首页 > > 详细

辅导 FIT5147 Data Exploration and Visualisation Semester 1, 2025讲解 Python编程

FIT5147 Data Exploration and Visualisation

Semester 1, 2025

Data Exploration Project

Part 1: Data Exploration Project Proposal

Part 2: Data Exploration Project Report

You are asked to explore and analyse data about a topic of your choice. It is an individual assignment and worth 35% of your total mark for FIT5147. Part 1 Project Proposal contributes 2% and Part 2 Project Report contributes 33%.

Relevant Learning Outcome

●    Perform. exploratory data analysis using a range of visualisation tools.

Overview of the Assessment Tasks

1.    Identify the project topic, some related questions that you want to address, and the data source(s) that you will be using to answer those questions.

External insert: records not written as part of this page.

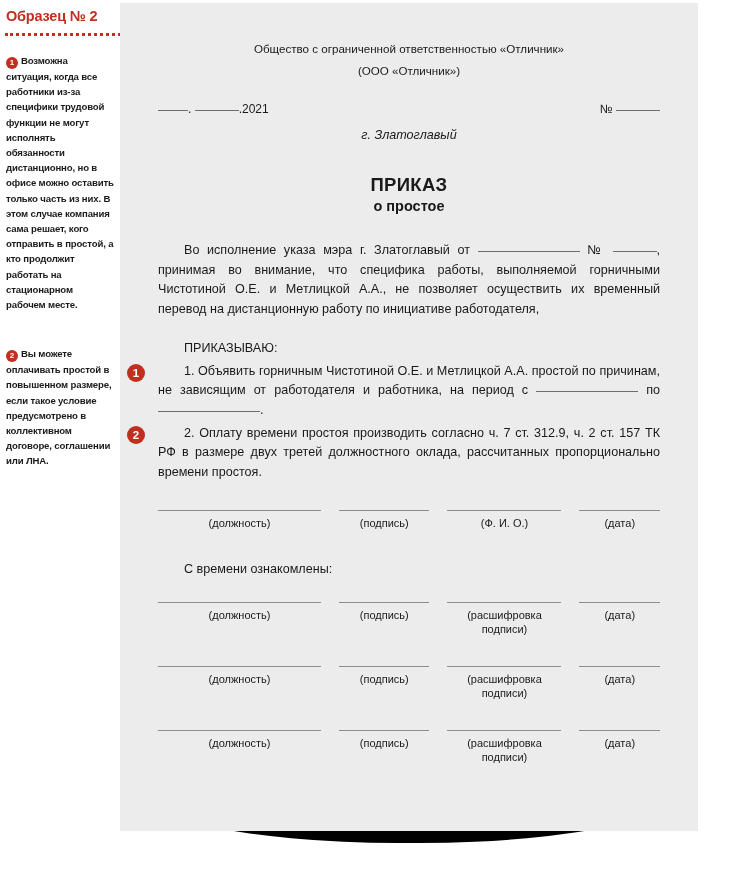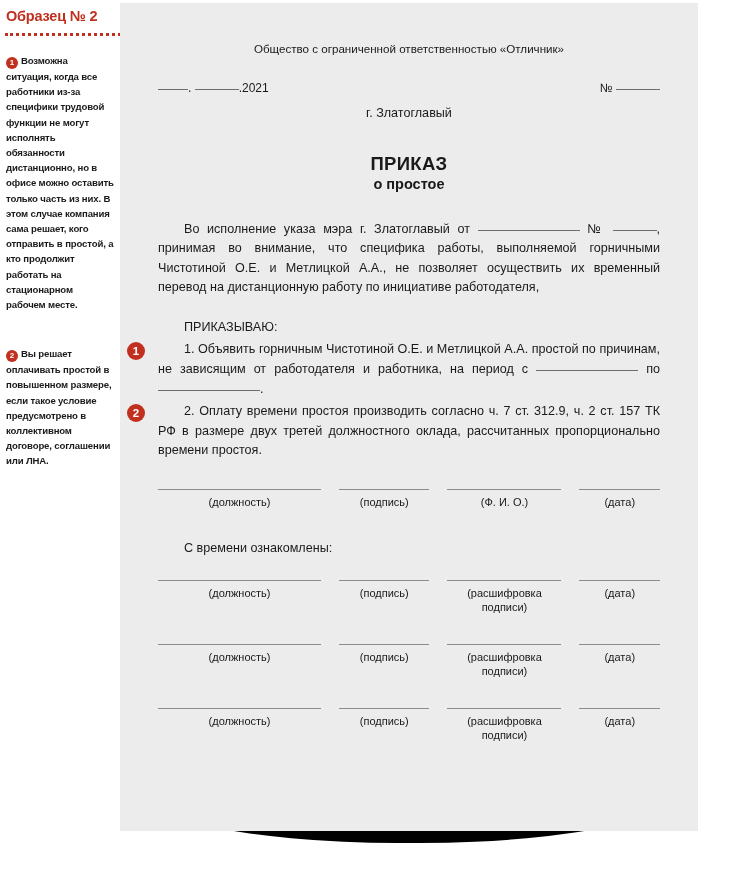"(ООО «Отличник»)" div.doc-center { html: none -> <div>(ООО «Отличник»)</div> }
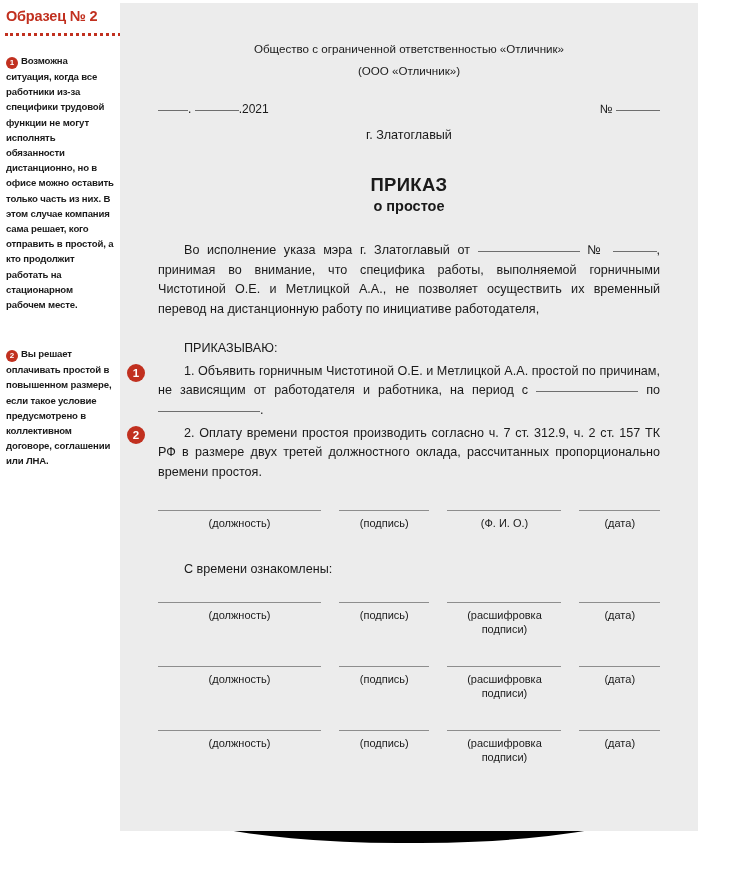"г. Златоглавый" #city { font-style: none -> italic }
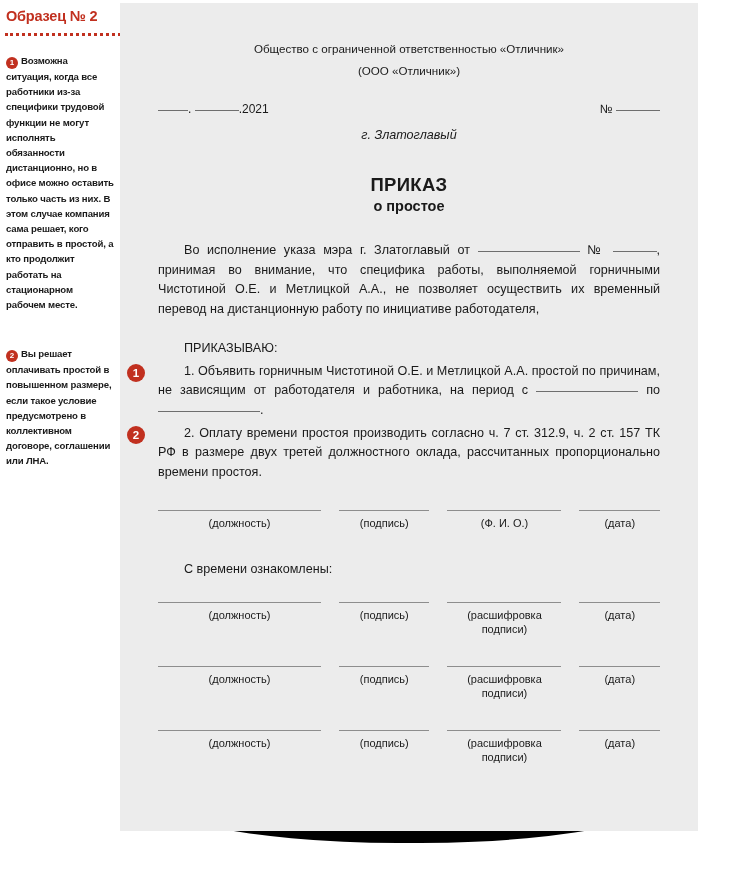"Вы решает оплачивать простой в" span { text: решает -> можете }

2.    Submit your Project Proposal (Part 1) in the Assessments section of Moodle in Week 3.

3.    Discuss with your tutor in your Week 3 Applied Session (after the submission in Moodle) and wait for approval from your tutor before proceeding further. Do not seek approval from the lecturer.

4.    Collect data and wrangle it into a suitable form for analysis using whatever tools you like (e.g., Excel, R, Python).

5.    Explore the data visually to answer your original questions and/or to find other interesting insights    using Tableau or R. The exploration must rely on visualisations and visual analysis, but can analytical methods or statistical analysis where appropriate.

6.    Write a report detailing your findings and the methods that you used. This must include properly captioned figures demonstrating your visual analysis (i.e. your visualisations must be referred to  correctly in your report).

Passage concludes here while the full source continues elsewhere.